Would you please return the data below verbatim, without its pictures?
== Data supplied
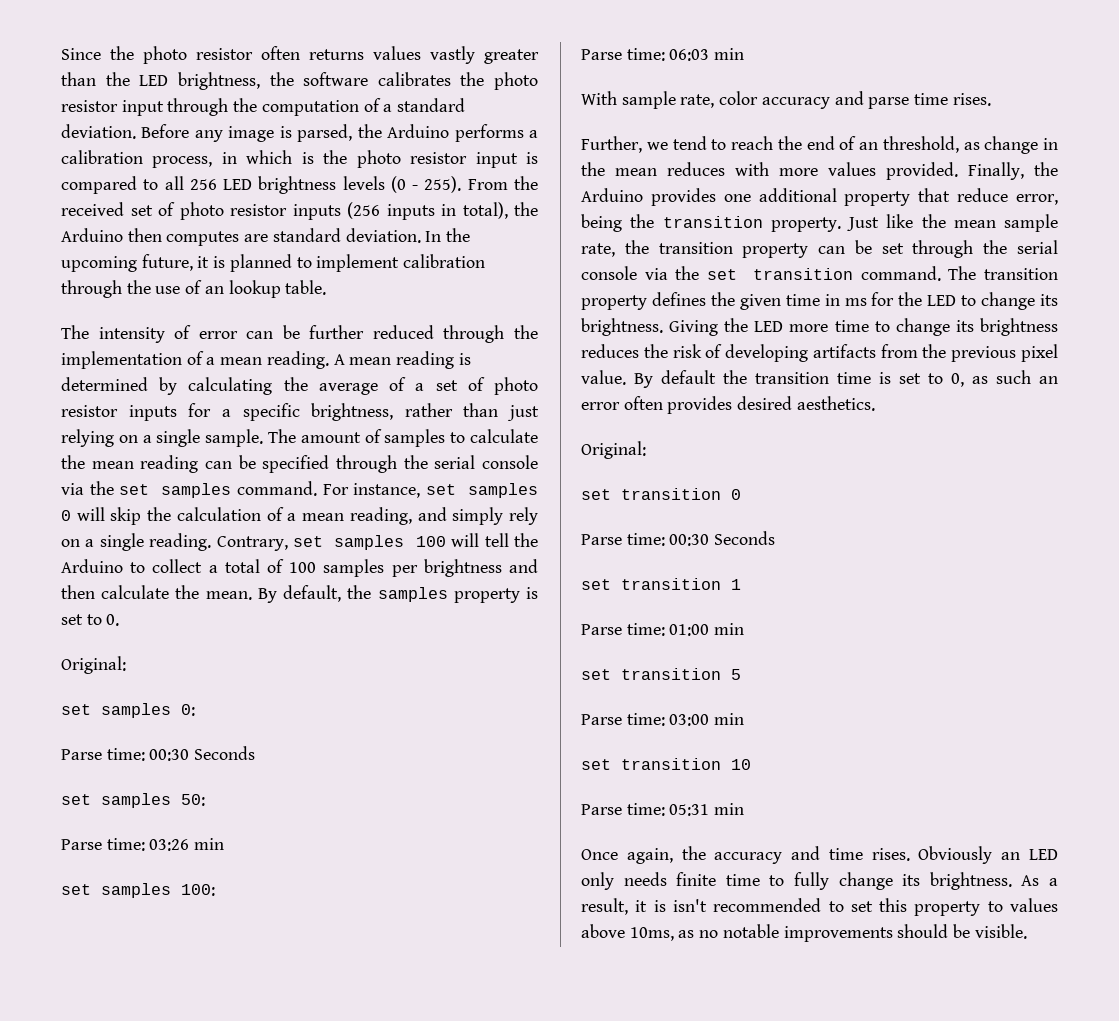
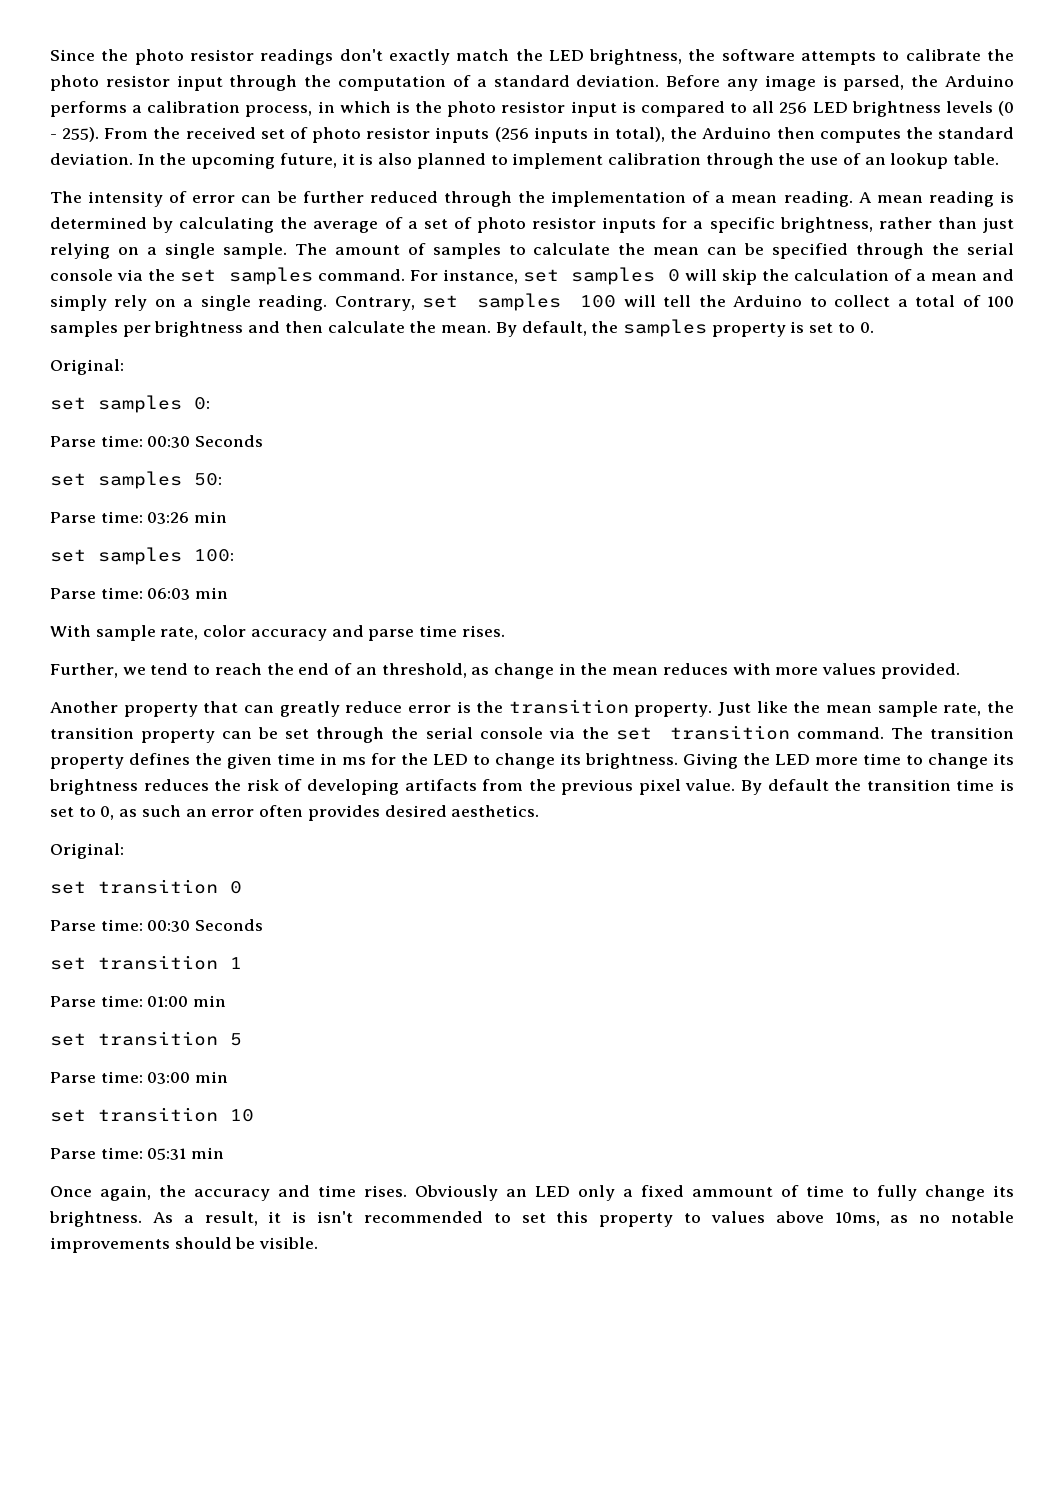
- Since the photo resistor often returns values vastly greater than the LED brightness, the software calibrates the photo resistor input through the computation of a standard deviation.
+ Since the photo resistor readings don't exactly match the LED brightness, the software attempts to calibrate the photo resistor input through the computation of a standard deviation.
- From the received set of photo resistor inputs (256 inputs in total), the Arduino then computes are standard deviation.
+ From the received set of photo resistor inputs (256 inputs in total), the Arduino then computes the standard deviation.
- In the upcoming future, it is planned to implement calibration through the use of an lookup table.
+ In the upcoming future, it is also planned to implement calibration through the use of an lookup table.
- The amount of samples to calculate the mean reading can be specified through the serial console via the set samples command.
+ The amount of samples to calculate the mean can be specified through the serial console via the set samples command.
- For instance, set samples 0 will skip the calculation of a mean reading, and simply rely on a single reading.
+ For instance, set samples 0 will skip the calculation of a mean and simply rely on a single reading.
- Further, we tend to reach the end of an threshold, as change in the mean reduces with more values provided. Finally, the Arduino provides one additional property that reduce error, being the transition property.
+ Further, we tend to reach the end of an threshold, as change in the mean reduces with more values provided.
+ Another property that can greatly reduce error is the transition property.
- Obviously an LED only needs finite time to fully change its brightness.
+ Obviously an LED only a fixed ammount of time to fully change its brightness.

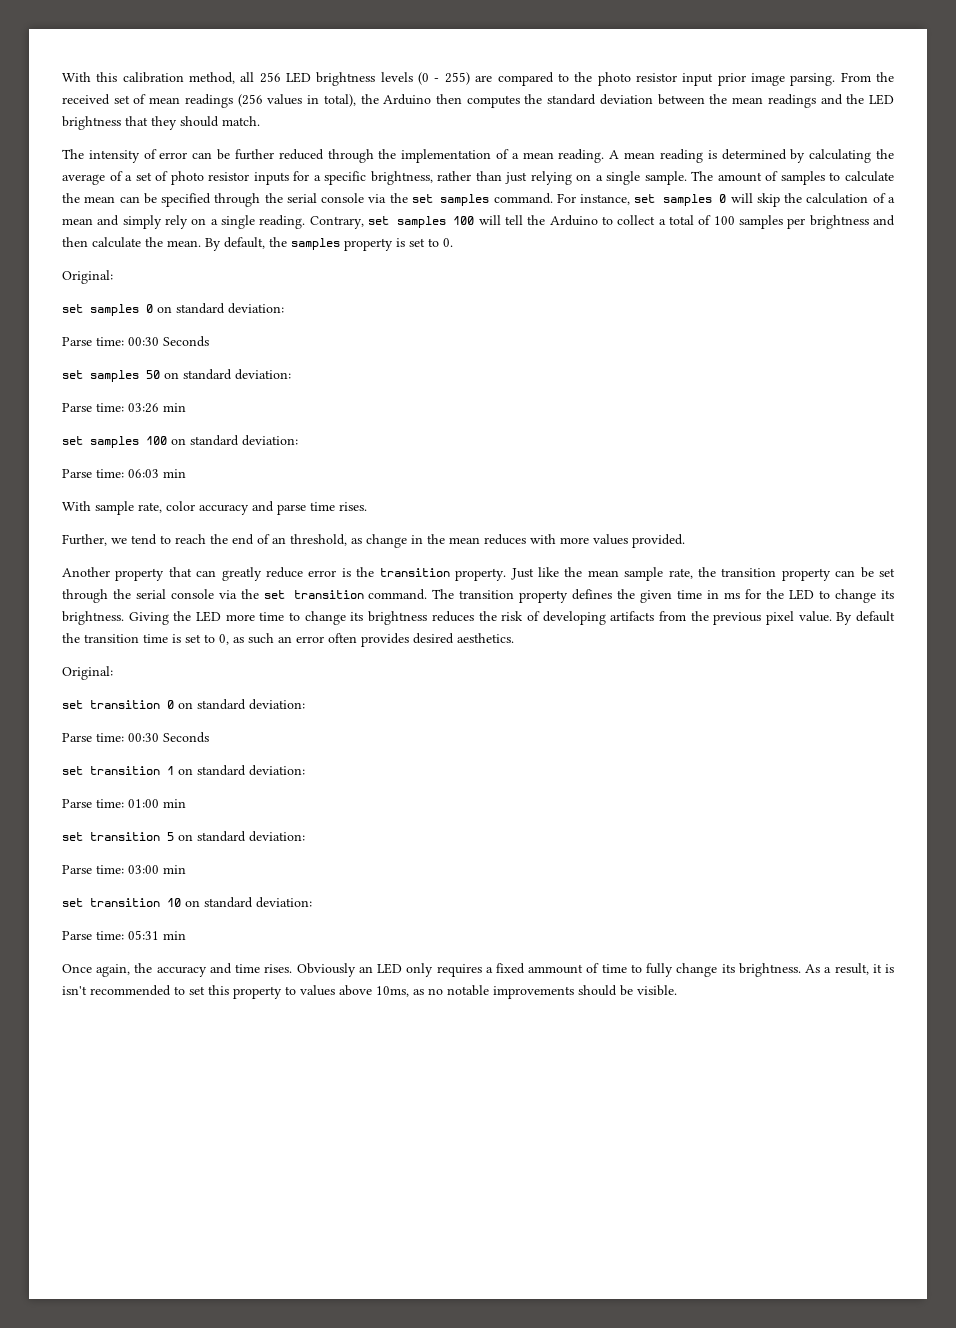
- Since the photo resistor readings don't exactly match the LED brightness, the software attempts to calibrate the photo resistor input through the computation of a standard deviation. Before any image is parsed, the Arduino performs a calibration process, in which is the photo resistor input is compared to all 256 LED brightness levels (0 - 255).
+ With this calibration method, all 256 LED brightness levels (0 - 255) are compared to the photo resistor input prior image parsing.
- From the received set of photo resistor inputs (256 inputs in total), the Arduino then computes the standard deviation. In the upcoming future, it is also planned to implement calibration through the use of an lookup table.
+ From the received set of mean readings (256 values in total), the Arduino then computes the standard deviation between the mean readings and the LED brightness that they should match.
- set samples 0:
+ set samples 0 on standard deviation:
- set samples 50:
+ set samples 50 on standard deviation:
- set samples 100:
+ set samples 100 on standard deviation:
- set transition 0
+ set transition 0 on standard deviation:
- set transition 1
+ set transition 1 on standard deviation:
- set transition 5
+ set transition 5 on standard deviation:
- set transition 10
+ set transition 10 on standard deviation:
- Obviously an LED only a fixed ammount of time to fully change its brightness.
+ Obviously an LED only requires a fixed ammount of time to fully change its brightness.

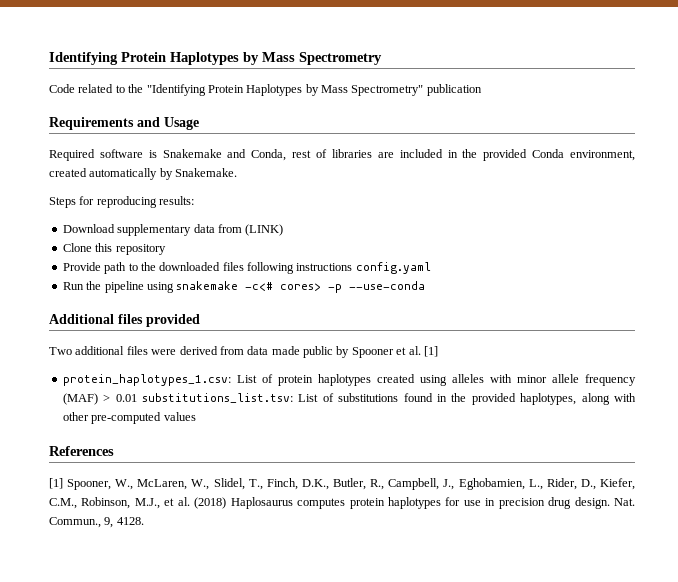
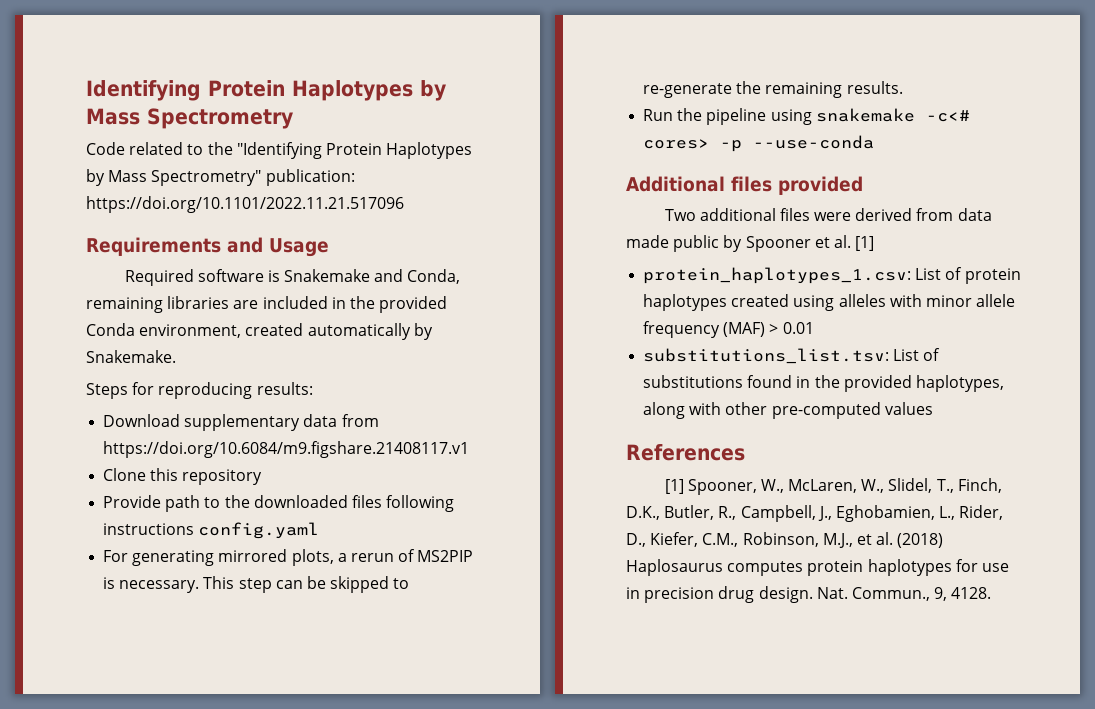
- Code related to the "Identifying Protein Haplotypes by Mass Spectrometry" publication
+ Code related to the "Identifying Protein Haplotypes by Mass Spectrometry" publication: https://doi.org/10.1101/2022.11.21.517096
- Required software is Snakemake and Conda, rest of libraries are included in the provided Conda environment, created automatically by Snakemake.
+ Required software is Snakemake and Conda, remaining libraries are included in the provided Conda environment, created automatically by Snakemake.
- Download supplementary data from (LINK)
+ Download supplementary data from https://doi.org/10.6084/m9.figshare.21408117.v1
+ For generating mirrored plots, a rerun of MS2PIP is necessary. This step can be skipped to re-generate the remaining results.
- protein_haplotypes_1.csv: List of protein haplotypes created using alleles with minor allele frequency (MAF) > 0.01 substitutions_list.tsv: List of substitutions found in the provided haplotypes, along with other pre-computed values
+ protein_haplotypes_1.csv: List of protein haplotypes created using alleles with minor allele frequency (MAF) > 0.01
+ substitutions_list.tsv: List of substitutions found in the provided haplotypes, along with other pre-computed values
====
▸ **Written reply**:
- Since the photo resistor often returns values vastly greater than the LED brightness, the software calibrates the photo resistor input through the computation of a standard deviation.
+ Since the photo resistor readings don't exactly match the LED brightness, the software attempts to calibrate the photo resistor input through the computation of a standard deviation.
- From the received set of photo resistor inputs (256 inputs in total), the Arduino then computes are standard deviation.
+ From the received set of photo resistor inputs (256 inputs in total), the Arduino then computes the standard deviation.
- In the upcoming future, it is planned to implement calibration through the use of an lookup table.
+ In the upcoming future, it is also planned to implement calibration through the use of an lookup table.
- The amount of samples to calculate the mean reading can be specified through the serial console via the set samples command.
+ The amount of samples to calculate the mean can be specified through the serial console via the set samples command.
- For instance, set samples 0 will skip the calculation of a mean reading, and simply rely on a single reading.
+ For instance, set samples 0 will skip the calculation of a mean and simply rely on a single reading.
- Further, we tend to reach the end of an threshold, as change in the mean reduces with more values provided. Finally, the Arduino provides one additional property that reduce error, being the transition property.
+ Further, we tend to reach the end of an threshold, as change in the mean reduces with more values provided.
+ Another property that can greatly reduce error is the transition property.
- Obviously an LED only needs finite time to fully change its brightness.
+ Obviously an LED only a fixed ammount of time to fully change its brightness.

- Since the photo resistor readings don't exactly match the LED brightness, the software attempts to calibrate the photo resistor input through the computation of a standard deviation. Before any image is parsed, the Arduino performs a calibration process, in which is the photo resistor input is compared to all 256 LED brightness levels (0 - 255).
+ With this calibration method, all 256 LED brightness levels (0 - 255) are compared to the photo resistor input prior image parsing.
- From the received set of photo resistor inputs (256 inputs in total), the Arduino then computes the standard deviation. In the upcoming future, it is also planned to implement calibration through the use of an lookup table.
+ From the received set of mean readings (256 values in total), the Arduino then computes the standard deviation between the mean readings and the LED brightness that they should match.
- set samples 0:
+ set samples 0 on standard deviation:
- set samples 50:
+ set samples 50 on standard deviation:
- set samples 100:
+ set samples 100 on standard deviation:
- set transition 0
+ set transition 0 on standard deviation:
- set transition 1
+ set transition 1 on standard deviation:
- set transition 5
+ set transition 5 on standard deviation:
- set transition 10
+ set transition 10 on standard deviation:
- Obviously an LED only a fixed ammount of time to fully change its brightness.
+ Obviously an LED only requires a fixed ammount of time to fully change its brightness.

- Code related to the "Identifying Protein Haplotypes by Mass Spectrometry" publication
+ Code related to the "Identifying Protein Haplotypes by Mass Spectrometry" publication: https://doi.org/10.1101/2022.11.21.517096
- Required software is Snakemake and Conda, rest of libraries are included in the provided Conda environment, created automatically by Snakemake.
+ Required software is Snakemake and Conda, remaining libraries are included in the provided Conda environment, created automatically by Snakemake.
- Download supplementary data from (LINK)
+ Download supplementary data from https://doi.org/10.6084/m9.figshare.21408117.v1
+ For generating mirrored plots, a rerun of MS2PIP is necessary. This step can be skipped to re-generate the remaining results.
- protein_haplotypes_1.csv: List of protein haplotypes created using alleles with minor allele frequency (MAF) > 0.01 substitutions_list.tsv: List of substitutions found in the provided haplotypes, along with other pre-computed values
+ protein_haplotypes_1.csv: List of protein haplotypes created using alleles with minor allele frequency (MAF) > 0.01
+ substitutions_list.tsv: List of substitutions found in the provided haplotypes, along with other pre-computed values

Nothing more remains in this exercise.